START MATERIAL SHOWN

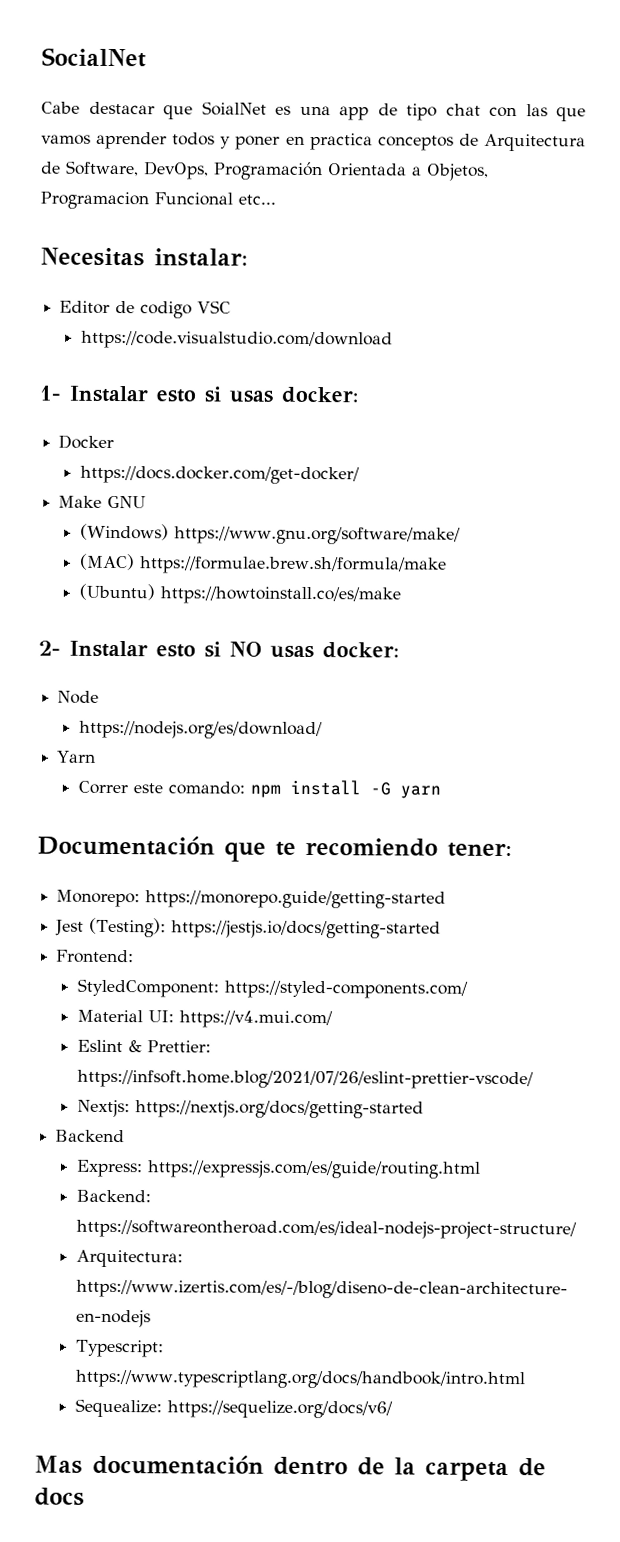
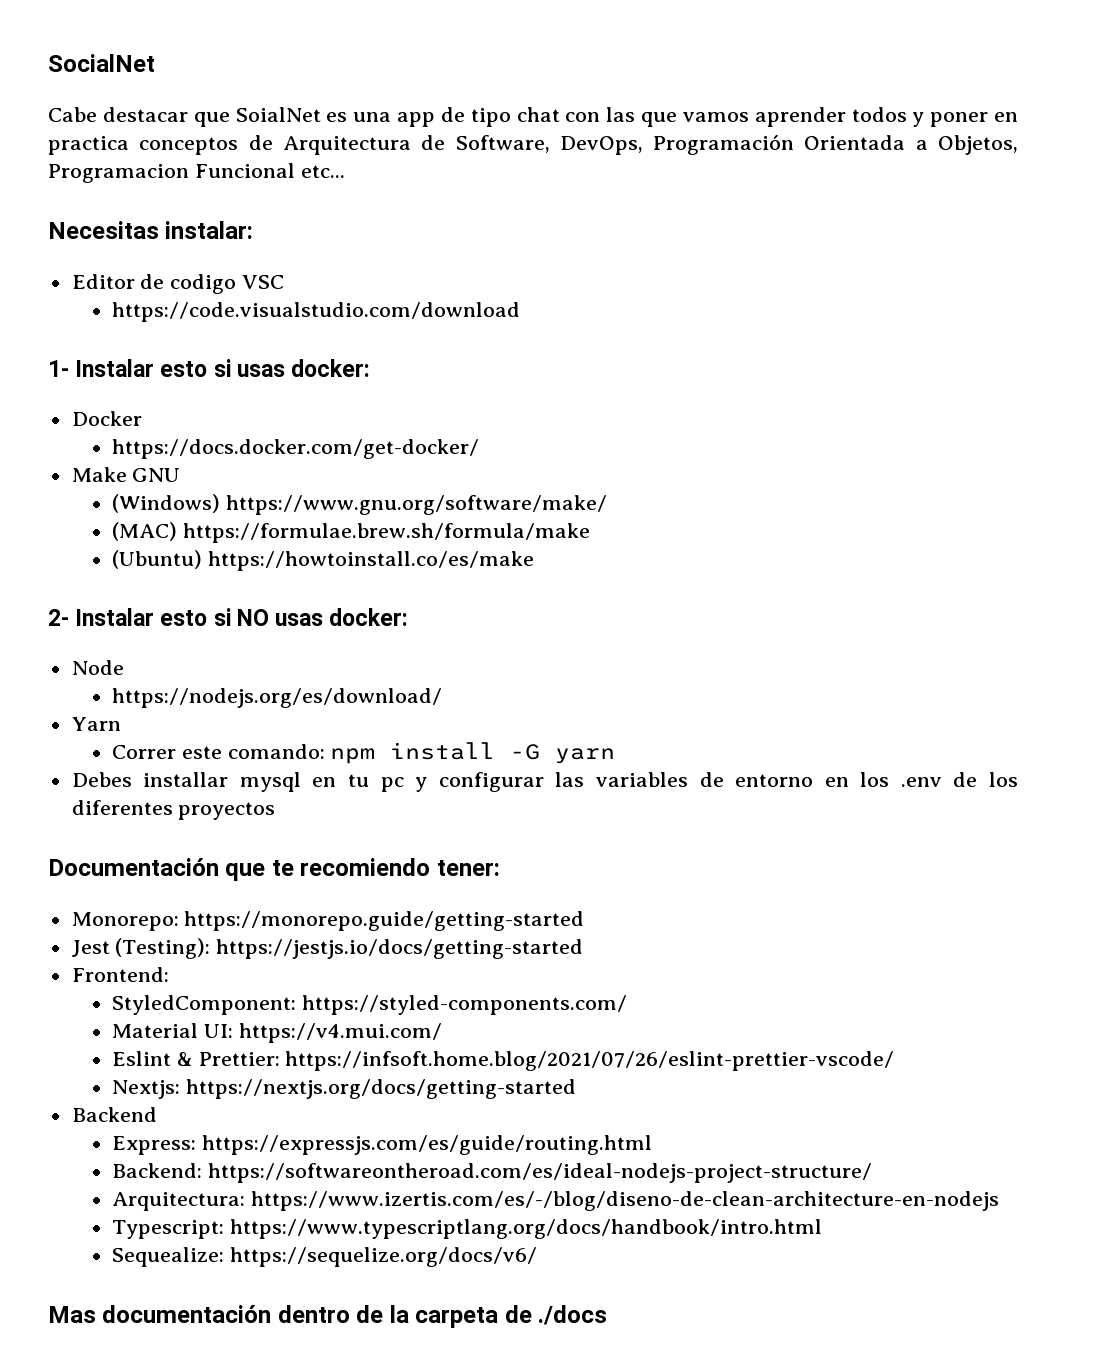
(441, 792) none -> [71,772,1019,792] [71,800,276,820] // Debes installar mysql en tu pc y configurar las variables de entorno en los .env de los diferentes proyectos
[34,1487,85,1506] docs -> [538,1305,608,1325] ./docs

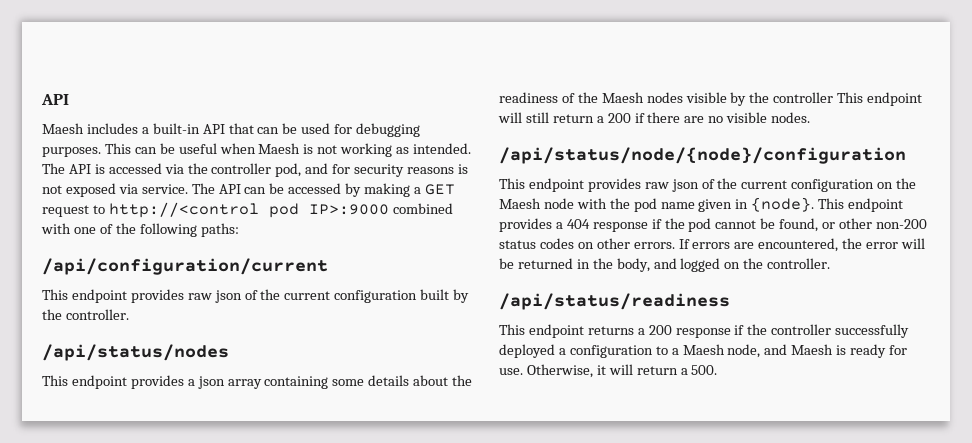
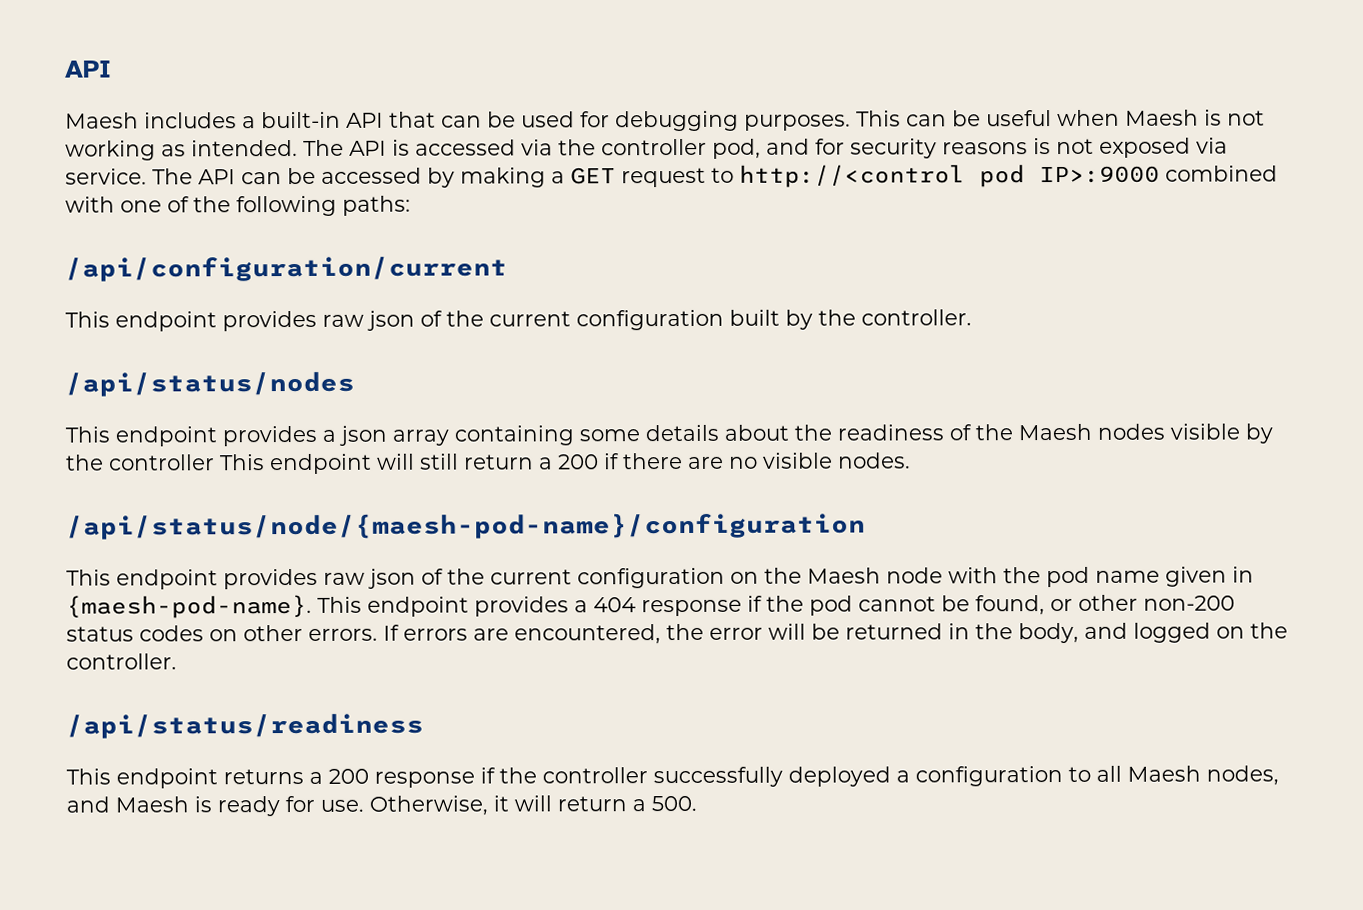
[499,147,906,164] /api/status/node/{node}/configuration -> [66,512,866,540] /api/status/node/{maesh-pod-name}/configuration
[751,197,815,212] {node}. -> [66,594,312,619] {maesh-pod-name}.
[671,344,761,358] a Maesh node, -> [1096,765,1279,786] all Maesh nodes,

END MATERIAL SHOWN

Copy all of the entries verbatim, leaving out any pictures they contain.

__THE ANSWER__.
(441, 792) none -> [71,772,1019,792] [71,800,276,820] // Debes installar mysql en tu pc y configurar las variables de entorno en los .env de los diferentes proyectos
[34,1487,85,1506] docs -> [538,1305,608,1325] ./docs

[499,147,906,164] /api/status/node/{node}/configuration -> [66,512,866,540] /api/status/node/{maesh-pod-name}/configuration
[751,197,815,212] {node}. -> [66,594,312,619] {maesh-pod-name}.
[671,344,761,358] a Maesh node, -> [1096,765,1279,786] all Maesh nodes,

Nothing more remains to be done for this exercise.